Let the Campaign Begin
If you picked up the local newspaper paper this week or turned on CNN, you’d never guess the Presidential election was more than 18 months away. But already it seems impossible to escape the microscopic analysis of the candidates that usually come towards the end of the election season. Take for example, Obama’s “questionable stock sales” or commentary on the potential electability of a “flip-flop” Republican Mormon from Massachusetts. Or what about Hilary’s “turn it on turn it off” on demand Southern drawl?
Unfortunately, despite the entertainment value commentary this brings, it tells us nothing about the candidates―and what they’ll do for the U.S. manufacturing economy if elected. So we thought it might be useful and appropriate to tack-up our suggested economic policy stances on the shop-floor wall. If we hear any of the dozen or so candidates adopt these perspectives, we should all breathe easier. But if they don’t, watch out for a domestic manufacturing downturn.
To begin, the Surplus Record platform supports trade and competition (wherever feasibly possibly). For example, government monopolies such as the postal service―which stifle and make competition illegal, in fact―should be broken up or at least forced to compete in a market environment. From a trade perspective, we should encourage reduced tariffs and duties provided that the countries (e.g., China) exporting to the U.S. open their borders in similar ways. The last thing our manufacturing economy can afford is a trade war, and isolation, as France will attest to, is a recipe for economic disaster. That is, unless you’re comfortable with a 10%+ unemployment rate.
Outside of trade and competition, our Federal government should take a hard look at maintaining a pro immigration policy that not only brings in the world’s best and brightest engineering minds to study State-side, but encourages them to remain once their academic work is complete. Even though our science and engineering universities remain the best in the world, the future of product and manufacturing innovation will look bleak if we can’t get the best and brightest to take up residency in the U.S. But because personal taxes are less, or easier to avoid paying in countries like India and China, scientists and engineers have little incentive to remain in the U.S. once they complete their research (not to mention the fact the political climate is not exactly pro-immigration). Along similar lines, we should also encourage the right types of investment in math and science education starting on the primary and secondary level (note however, that simply throwing money at the problem is a recipe for disaster, especially if the teacher’s union is involved).

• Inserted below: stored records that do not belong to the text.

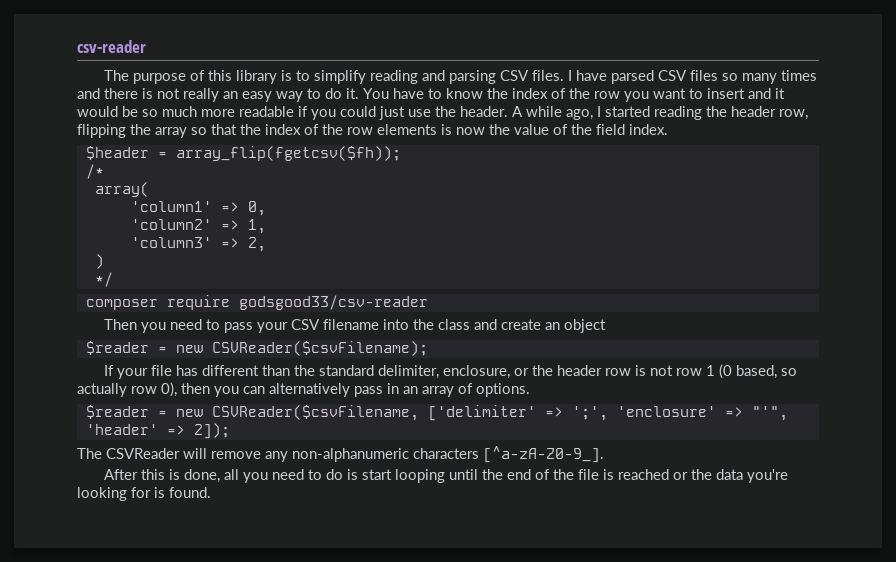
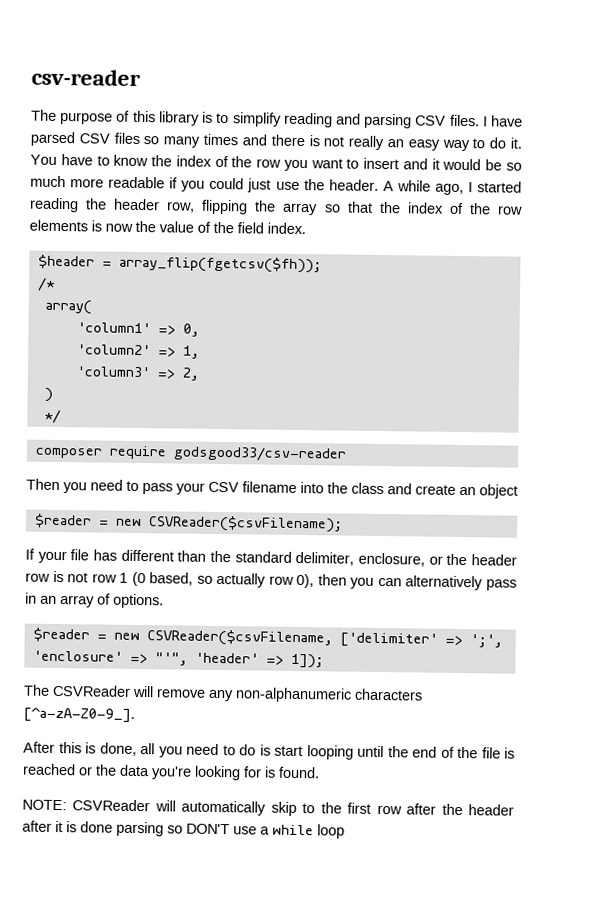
[193,423,230,439] 2]); -> [290,653,324,669] 1]);
(211, 492) none -> [22,799,514,816] [22,820,345,839] // NOTE: CSVReader will automatically skip to the first row after the header after it is done parsing so DON'T use a while loop

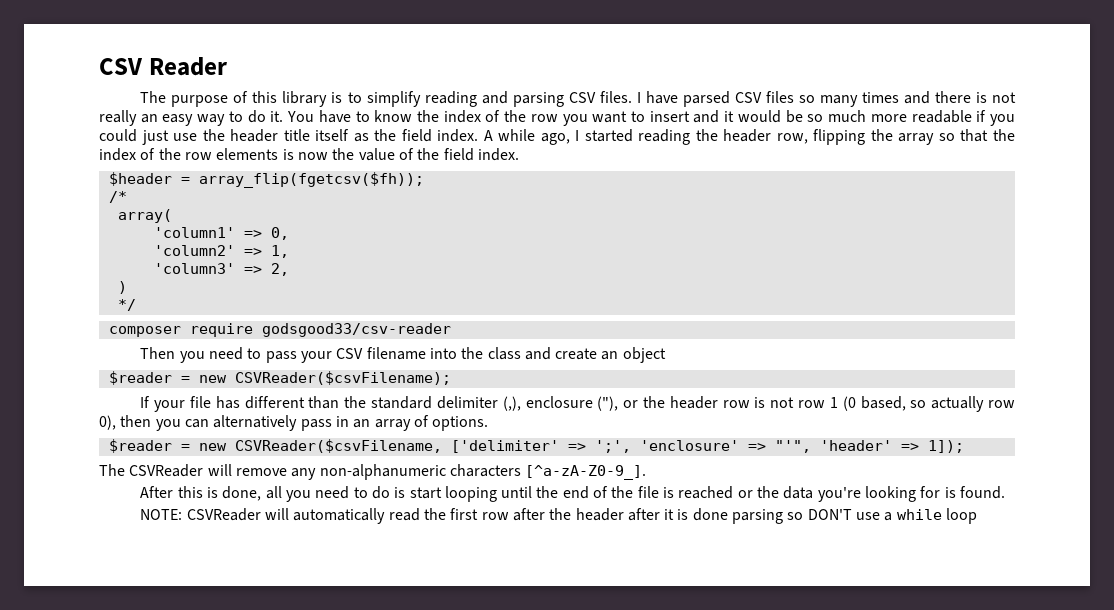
[31,68,141,86] csv-reader -> [99,57,227,76] CSV Reader
[328,179,379,191] header. -> [230,129,479,142] header title itself as the field index.
[295,551,425,567] delimiter, enclosure, -> [436,396,619,411] delimiter (,), enclosure ("),
[270,801,316,816] skip to -> [388,508,420,521] read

From a minimum wage standpoint, we believe that the Federal government should let individual states decide what is best (and then let companies vote with their feet if they want to remain in their given locale). Even though the minimum wage is only indirectly important in manufacturing and becoming less so, considering the future of domestic production is primarily in higher cost skilled rather than unskilled labor, it does impact the overall economy and job growth. In this regard, the next President should focus on maintaining low unemployment and improving productivity rather than going down a social engineering path that tries to tow a middle ground between a free market for labor and union-driven political favors.
So that’s the Surplus Record Presidential Platform for the 2008 Presidential election. And we’d hope that if you’re involved in domestic manufacturing today, that you would encourage similar policy ideas as well. For if we don’t hang together and encourage the right type of Federal policies that will drive domestic manufacturing then we might as well just read the campaign news headlines for entertainment value and flip a coin next November.